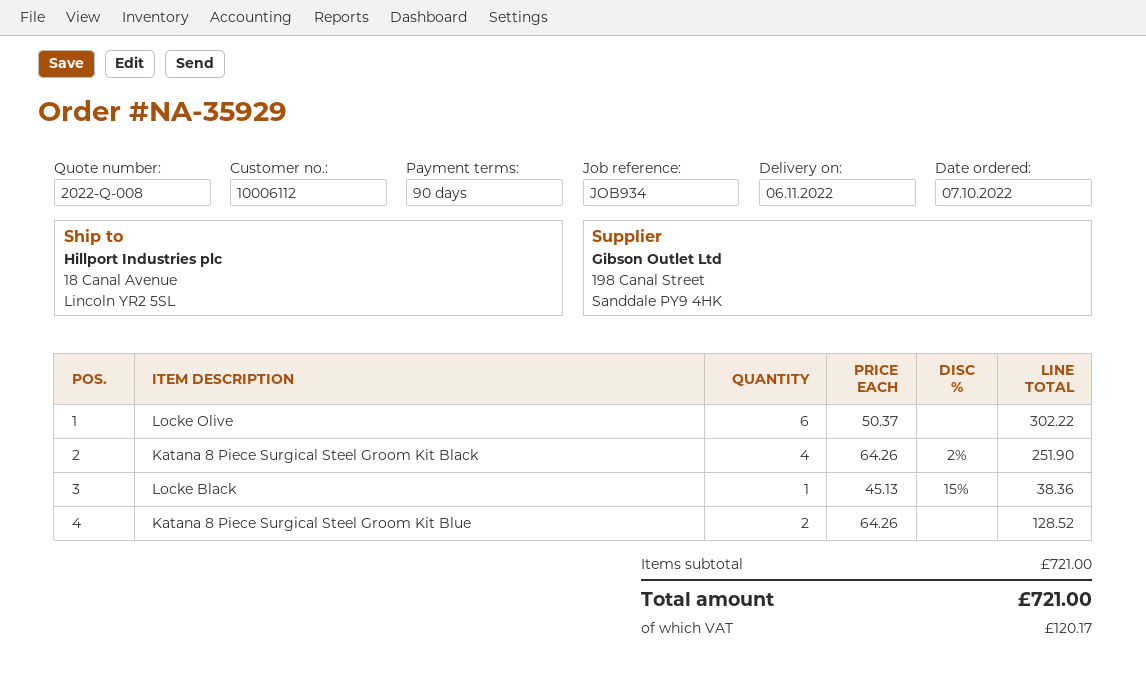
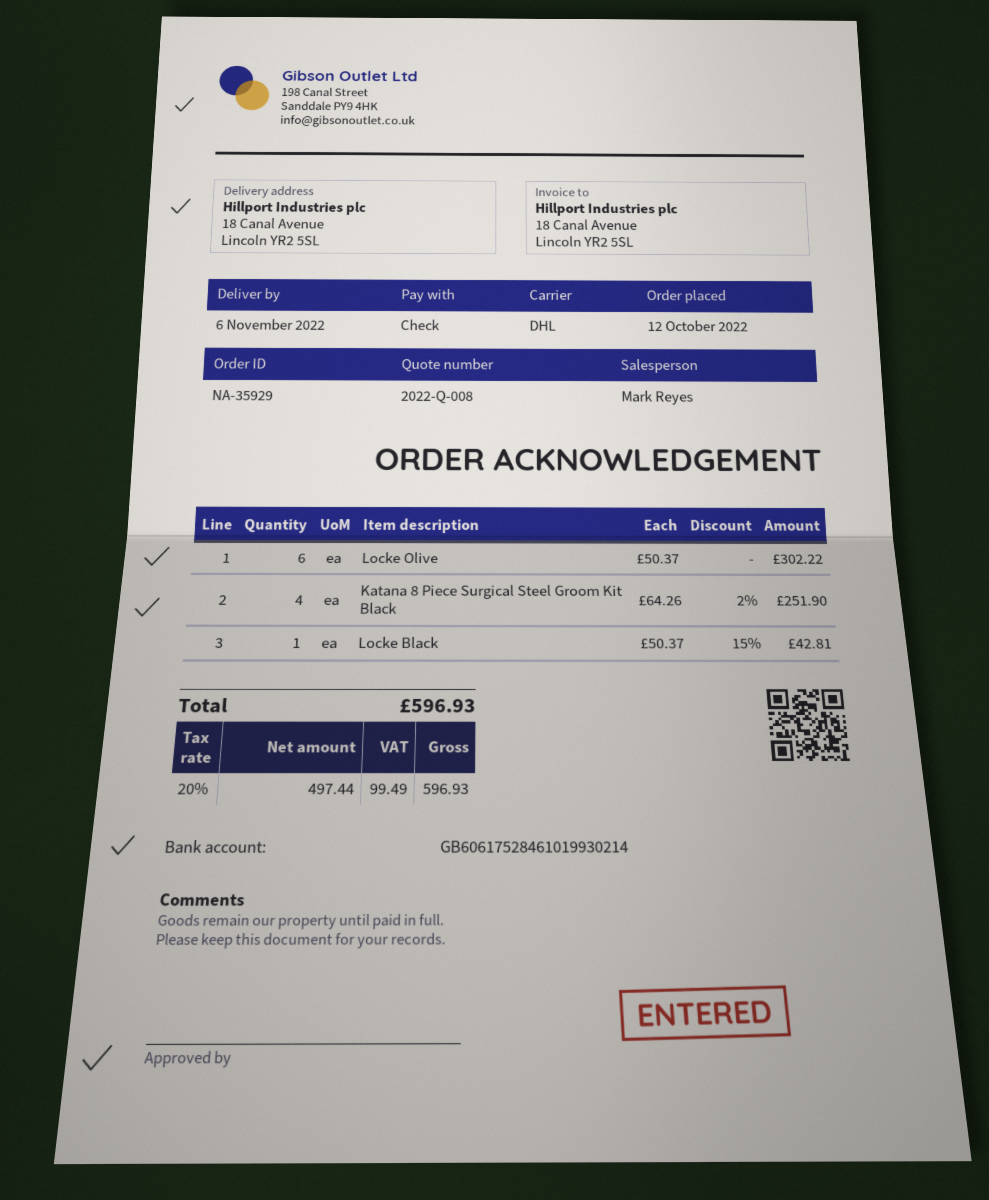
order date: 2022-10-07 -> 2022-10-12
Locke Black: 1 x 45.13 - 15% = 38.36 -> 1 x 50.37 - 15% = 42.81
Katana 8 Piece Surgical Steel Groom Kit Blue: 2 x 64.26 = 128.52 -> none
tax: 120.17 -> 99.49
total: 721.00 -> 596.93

* * *

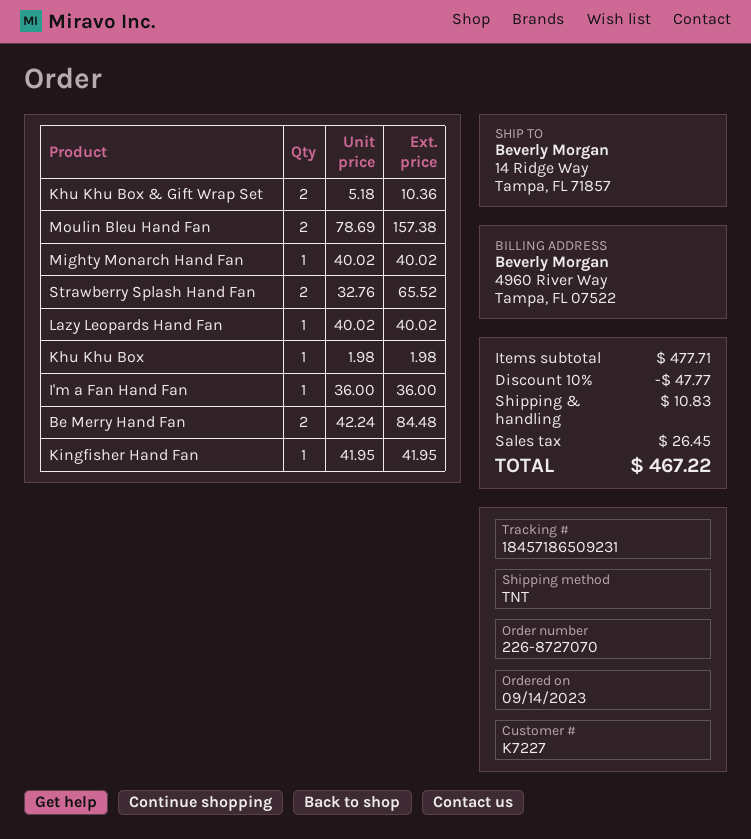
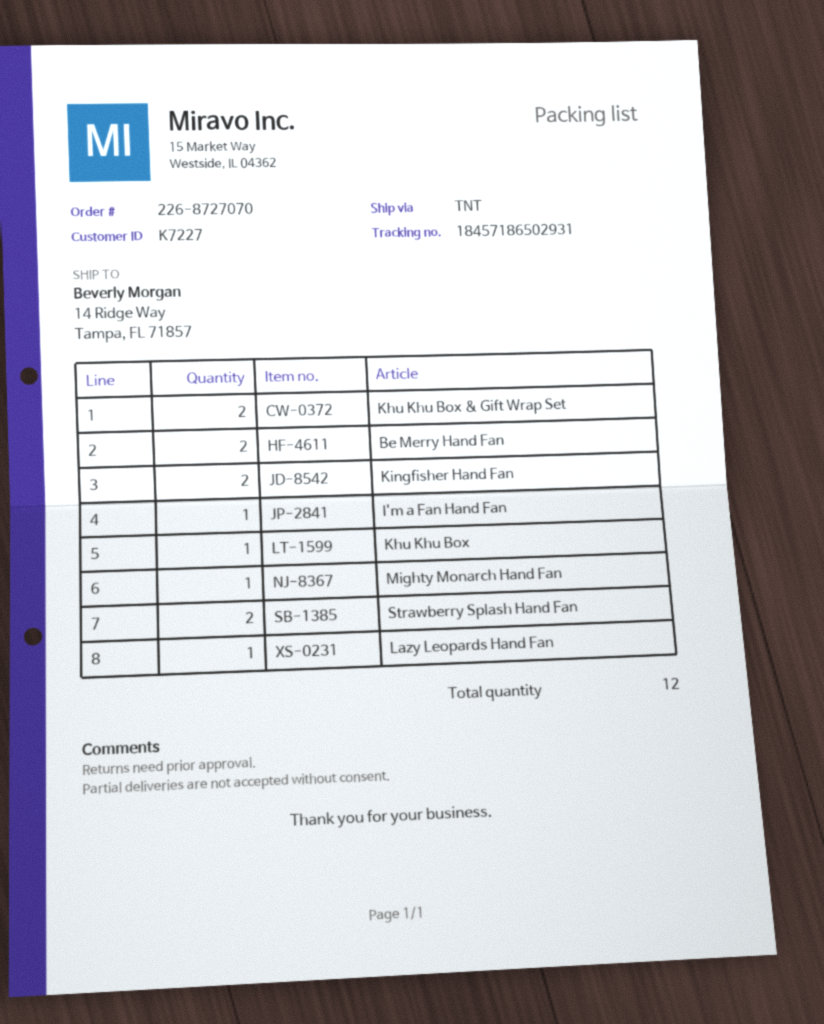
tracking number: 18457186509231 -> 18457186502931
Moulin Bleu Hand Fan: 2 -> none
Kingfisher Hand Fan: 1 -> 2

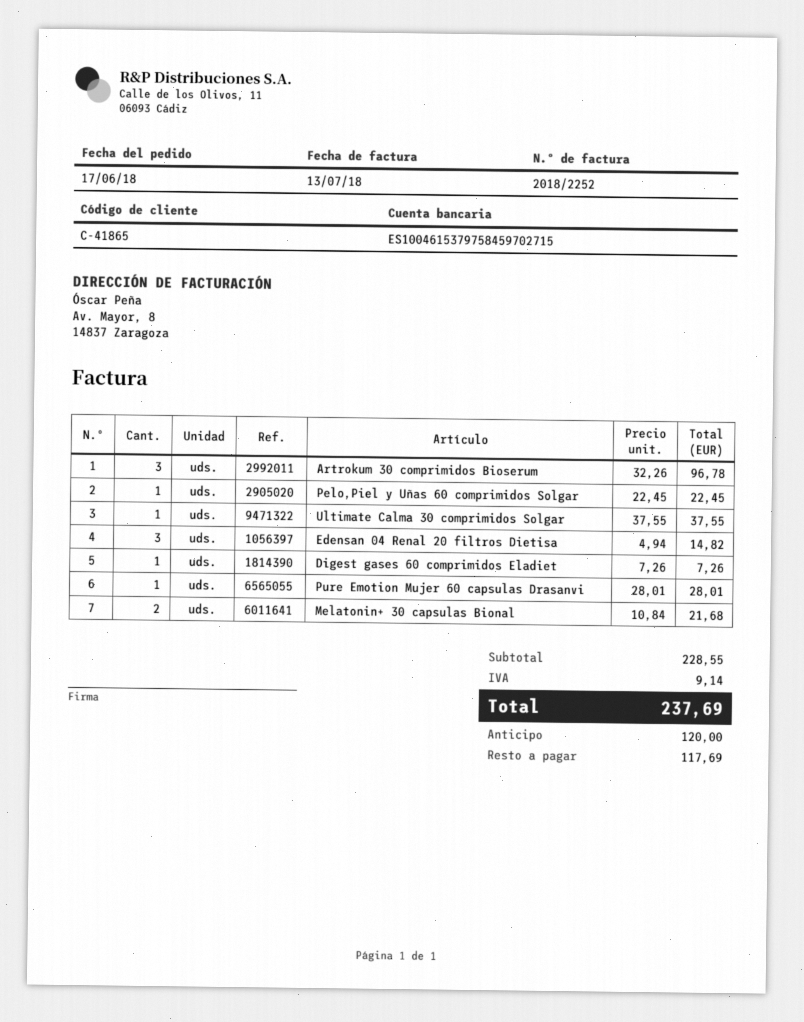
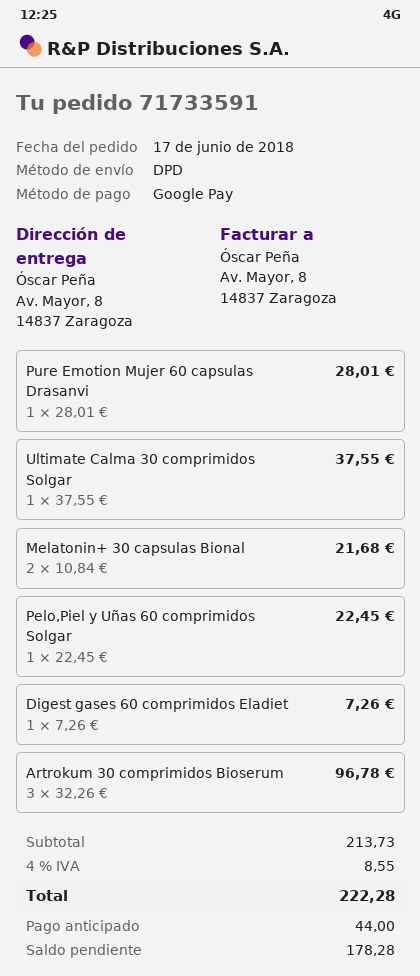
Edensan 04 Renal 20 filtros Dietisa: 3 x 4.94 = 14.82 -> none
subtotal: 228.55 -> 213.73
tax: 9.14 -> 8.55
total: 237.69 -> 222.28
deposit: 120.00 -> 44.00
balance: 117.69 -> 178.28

## Task instructions:
Return each line from the material that includes the string "none".

## Response below:
Katana 8 Piece Surgical Steel Groom Kit Blue: 2 x 64.26 = 128.52 -> none
Moulin Bleu Hand Fan: 2 -> none
Edensan 04 Renal 20 filtros Dietisa: 3 x 4.94 = 14.82 -> none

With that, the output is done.